CER: Many Charter School Laws Still Too Weak

 

This is the Choice Media Ed Reform Minute for: Friday, January 25th.

Less than half of the states in the U.S. are able to meet the demands of parents and educators who want the freedom to choose charter schools.

That’s the conclusion of the 14th annual Charter School Laws Across the States Ranking and Scorecard produced by The Center for Education Reform.

Among the nation’s 43 charter school laws, only four earned A’s. Nine earned B’s. 19 Cs and the remaining 11 states earned D’s and F’s.

The Center studies and evaluates charter school laws based on their construction and implementation, and whether they ensure the creation of numerous quality learning opportunities for children.

Only four states amended existing charter school laws last year to expand choice. Many states failed to advance substantive reform in 2012, according to Center for Education Reform President, Jeanne Allen:

Jeanne Allen

Jeanne Allen, Center for Education Reform

What we’re seeing across the country in terms of charter school laws is only satisfactory at best in the last year. There was a time when charter school laws were not only being enacted at a very fast clip but improved.
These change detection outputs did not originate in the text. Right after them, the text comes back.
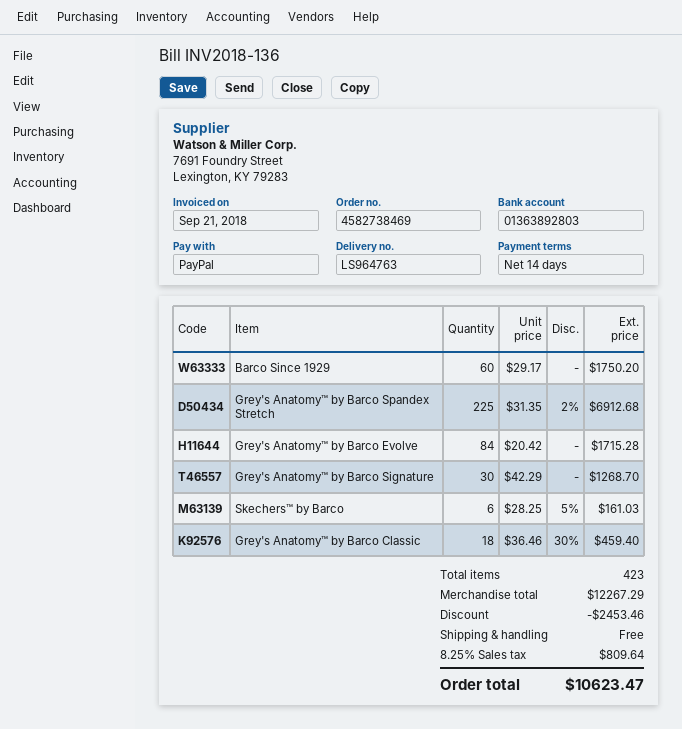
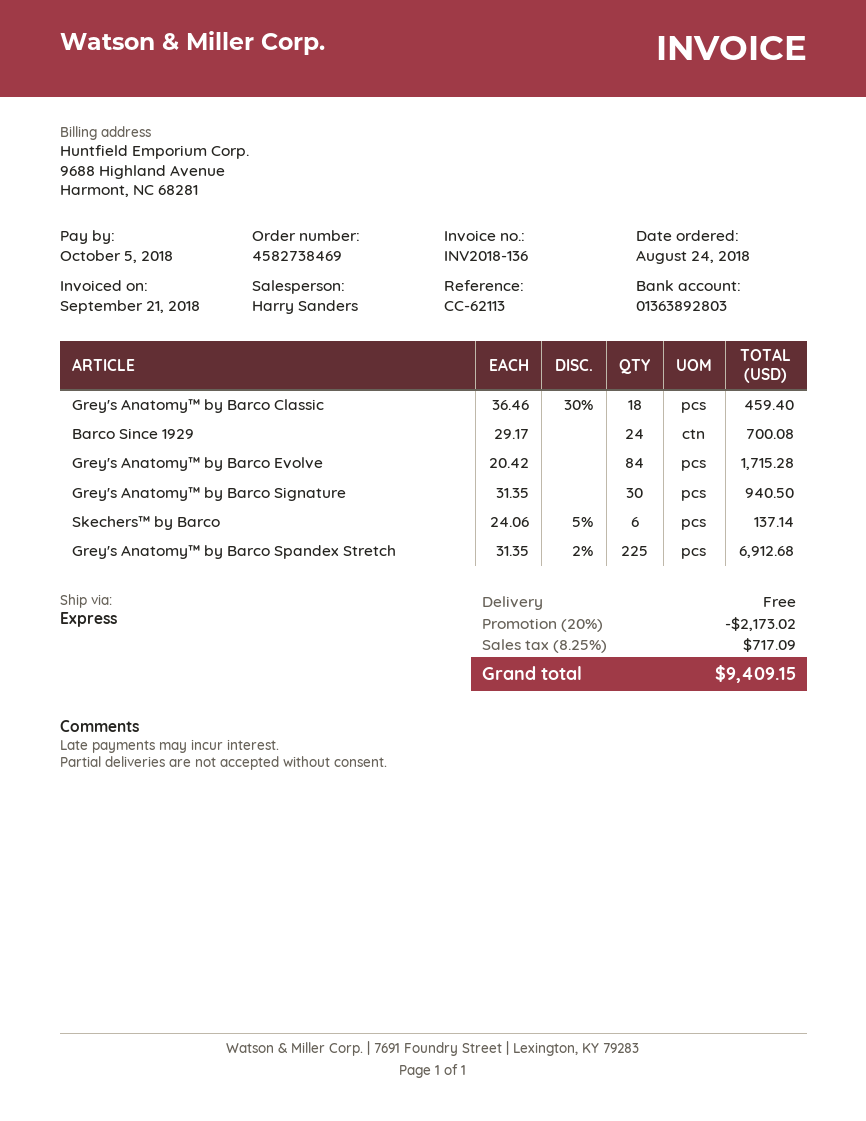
Barco Since 1929: 60 x 29.17 = 1750.20 -> 24 x 29.17 = 700.08
Grey's Anatomy™ by Barco Signature: 30 x 42.29 = 1268.70 -> 30 x 31.35 = 940.50
Skechers™ by Barco: 6 x 28.25 - 5% = 161.03 -> 6 x 24.06 - 5% = 137.14
discount: 2453.46 -> 2173.02
tax: 8.25% = 809.64 -> 8.25% = 717.09
total: 10623.47 -> 9409.15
Allen notes that neighboring states often have very different attitudes about school choice, reflected in their laws, and their grade from CER:

Night and day between an Minnesota and Iowa, an “A” and an “F” state. Minnesota has a larger number of independent multiple authorizers you can go to to open up a school. These are groups outside the traditional school board or state education department. Those authorizers when they approve schools, have a higher degree of or more proportioned share of funding. They have no cap on the number of schools that can be opened.

That doesn’t mean you’re going to open up a thousand tomorrow–but it does mean you’re not pressing up against a cap. Whereas in Iowa, there is a cap, only two per year per schools district. In Iowa, school districts are the only providers or authorizers of charter schools. So in Minnesota you can go to a university; in Iowa you’ve gotta to go to the very people you’re trying to get away from, to be a little separate from. Iowa also does not give you any freedom or flexibility from union contracts or rules governing hiring and firing teachers and staff. And so autonomy for us means do you have the ability hire, fire  retain and reward people around you? Do you have any freedom and flexibility regarding curriculum? Iowa has next to zero, Minnesota has lots.

The annual charter school law rankings are a critical component of The Center for Education Reform’s Parent Power Index, which provides a complete evaluation of state performance when it comes to the issue of parental involvement in education. That index was released Tuesday, and is available at the CER website, edreform.org.